Records excerpted from a collection
Start of Block
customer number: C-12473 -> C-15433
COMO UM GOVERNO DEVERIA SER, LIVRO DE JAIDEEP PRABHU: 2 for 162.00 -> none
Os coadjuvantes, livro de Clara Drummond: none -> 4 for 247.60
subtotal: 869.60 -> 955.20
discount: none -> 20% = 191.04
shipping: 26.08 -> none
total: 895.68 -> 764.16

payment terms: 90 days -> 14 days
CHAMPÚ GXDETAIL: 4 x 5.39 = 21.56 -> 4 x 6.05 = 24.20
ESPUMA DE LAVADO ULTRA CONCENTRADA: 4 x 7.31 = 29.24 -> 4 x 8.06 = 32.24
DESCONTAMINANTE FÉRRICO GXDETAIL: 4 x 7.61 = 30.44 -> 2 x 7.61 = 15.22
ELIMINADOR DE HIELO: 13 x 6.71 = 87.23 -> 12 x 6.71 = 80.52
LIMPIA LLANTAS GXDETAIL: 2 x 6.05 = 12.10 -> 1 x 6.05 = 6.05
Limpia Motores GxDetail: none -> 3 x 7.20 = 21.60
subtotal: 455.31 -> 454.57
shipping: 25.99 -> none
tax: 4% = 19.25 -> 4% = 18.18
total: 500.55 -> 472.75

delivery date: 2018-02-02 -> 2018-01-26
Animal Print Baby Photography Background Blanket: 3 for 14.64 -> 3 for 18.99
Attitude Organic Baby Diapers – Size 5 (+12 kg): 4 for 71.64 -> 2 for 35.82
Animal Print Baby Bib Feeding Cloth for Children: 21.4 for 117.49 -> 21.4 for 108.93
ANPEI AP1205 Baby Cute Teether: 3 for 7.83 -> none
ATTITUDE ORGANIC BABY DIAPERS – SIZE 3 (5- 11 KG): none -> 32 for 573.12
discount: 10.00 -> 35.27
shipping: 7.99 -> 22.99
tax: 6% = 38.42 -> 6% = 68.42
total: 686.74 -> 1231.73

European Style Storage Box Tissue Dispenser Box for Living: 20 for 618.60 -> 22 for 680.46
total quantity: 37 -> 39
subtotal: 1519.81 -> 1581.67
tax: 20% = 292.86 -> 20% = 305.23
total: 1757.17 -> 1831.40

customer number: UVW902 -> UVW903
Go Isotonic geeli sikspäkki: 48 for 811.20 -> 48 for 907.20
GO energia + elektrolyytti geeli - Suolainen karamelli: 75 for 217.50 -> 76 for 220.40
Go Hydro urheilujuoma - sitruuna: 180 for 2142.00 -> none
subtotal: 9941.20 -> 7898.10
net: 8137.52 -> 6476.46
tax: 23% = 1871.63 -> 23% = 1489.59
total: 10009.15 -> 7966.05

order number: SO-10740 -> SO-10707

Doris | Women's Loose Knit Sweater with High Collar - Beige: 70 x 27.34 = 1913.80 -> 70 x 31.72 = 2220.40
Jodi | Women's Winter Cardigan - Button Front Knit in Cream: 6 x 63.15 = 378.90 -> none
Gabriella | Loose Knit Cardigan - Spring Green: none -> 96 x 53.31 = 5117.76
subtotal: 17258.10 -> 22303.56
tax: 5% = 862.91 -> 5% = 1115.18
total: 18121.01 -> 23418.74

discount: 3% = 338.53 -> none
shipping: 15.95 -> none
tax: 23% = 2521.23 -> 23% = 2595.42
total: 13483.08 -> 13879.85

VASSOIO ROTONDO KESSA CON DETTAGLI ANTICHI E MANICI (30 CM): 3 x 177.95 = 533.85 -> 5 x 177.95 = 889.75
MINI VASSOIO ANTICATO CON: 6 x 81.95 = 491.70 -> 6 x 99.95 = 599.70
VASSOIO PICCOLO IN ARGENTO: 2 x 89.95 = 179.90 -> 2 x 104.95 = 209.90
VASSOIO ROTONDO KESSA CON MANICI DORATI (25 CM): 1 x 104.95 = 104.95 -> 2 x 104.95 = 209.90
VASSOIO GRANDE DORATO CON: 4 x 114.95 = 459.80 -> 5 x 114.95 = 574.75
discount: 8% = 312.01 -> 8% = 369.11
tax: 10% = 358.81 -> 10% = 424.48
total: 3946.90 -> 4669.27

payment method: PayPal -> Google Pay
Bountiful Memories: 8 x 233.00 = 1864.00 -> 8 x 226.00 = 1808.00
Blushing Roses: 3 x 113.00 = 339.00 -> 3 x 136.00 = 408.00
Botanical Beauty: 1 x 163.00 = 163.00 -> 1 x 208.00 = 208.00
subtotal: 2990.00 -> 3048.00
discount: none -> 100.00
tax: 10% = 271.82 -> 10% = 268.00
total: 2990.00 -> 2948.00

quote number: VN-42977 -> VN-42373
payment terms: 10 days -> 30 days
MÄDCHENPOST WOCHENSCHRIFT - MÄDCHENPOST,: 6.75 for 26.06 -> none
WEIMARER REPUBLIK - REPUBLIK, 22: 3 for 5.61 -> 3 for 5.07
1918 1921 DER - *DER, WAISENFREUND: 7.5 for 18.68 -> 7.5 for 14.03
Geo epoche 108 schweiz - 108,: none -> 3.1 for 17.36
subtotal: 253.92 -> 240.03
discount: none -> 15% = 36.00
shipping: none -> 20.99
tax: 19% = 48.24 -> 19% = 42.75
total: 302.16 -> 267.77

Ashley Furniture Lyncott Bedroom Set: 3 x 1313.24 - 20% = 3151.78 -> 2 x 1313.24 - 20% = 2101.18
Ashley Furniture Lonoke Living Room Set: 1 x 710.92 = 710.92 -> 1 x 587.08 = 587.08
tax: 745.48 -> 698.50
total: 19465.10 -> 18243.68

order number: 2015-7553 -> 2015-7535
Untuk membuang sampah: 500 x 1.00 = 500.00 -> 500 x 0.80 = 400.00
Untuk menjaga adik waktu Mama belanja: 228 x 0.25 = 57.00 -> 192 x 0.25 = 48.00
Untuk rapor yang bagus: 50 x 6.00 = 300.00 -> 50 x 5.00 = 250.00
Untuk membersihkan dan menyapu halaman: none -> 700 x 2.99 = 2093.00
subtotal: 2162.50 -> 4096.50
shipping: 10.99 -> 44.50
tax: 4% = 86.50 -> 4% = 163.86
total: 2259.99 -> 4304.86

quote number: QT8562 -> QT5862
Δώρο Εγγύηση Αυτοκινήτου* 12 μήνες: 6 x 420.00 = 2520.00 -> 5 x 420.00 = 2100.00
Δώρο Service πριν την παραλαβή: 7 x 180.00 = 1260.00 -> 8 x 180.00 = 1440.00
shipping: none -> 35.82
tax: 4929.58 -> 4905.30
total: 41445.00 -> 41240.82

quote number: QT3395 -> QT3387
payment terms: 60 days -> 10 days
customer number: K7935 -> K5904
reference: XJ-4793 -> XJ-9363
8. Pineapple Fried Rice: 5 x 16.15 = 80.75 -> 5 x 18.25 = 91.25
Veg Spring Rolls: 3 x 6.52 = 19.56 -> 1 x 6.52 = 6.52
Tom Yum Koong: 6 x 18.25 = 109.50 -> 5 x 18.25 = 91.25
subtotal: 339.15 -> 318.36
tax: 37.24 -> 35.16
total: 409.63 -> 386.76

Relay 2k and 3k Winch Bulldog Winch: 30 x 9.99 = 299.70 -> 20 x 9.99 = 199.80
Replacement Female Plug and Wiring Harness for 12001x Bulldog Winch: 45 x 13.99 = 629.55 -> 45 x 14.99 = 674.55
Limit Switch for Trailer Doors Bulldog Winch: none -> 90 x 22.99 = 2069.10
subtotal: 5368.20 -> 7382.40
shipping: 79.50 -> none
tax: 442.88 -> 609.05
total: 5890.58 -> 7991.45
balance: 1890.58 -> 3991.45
End of Block
The records are given above. Copy each line in them that holds "shipping".

shipping: 26.08 -> none
shipping: 25.99 -> none
shipping: 7.99 -> 22.99
shipping: 15.95 -> none
shipping: none -> 20.99
shipping: 10.99 -> 44.50
shipping: none -> 35.82
shipping: 79.50 -> none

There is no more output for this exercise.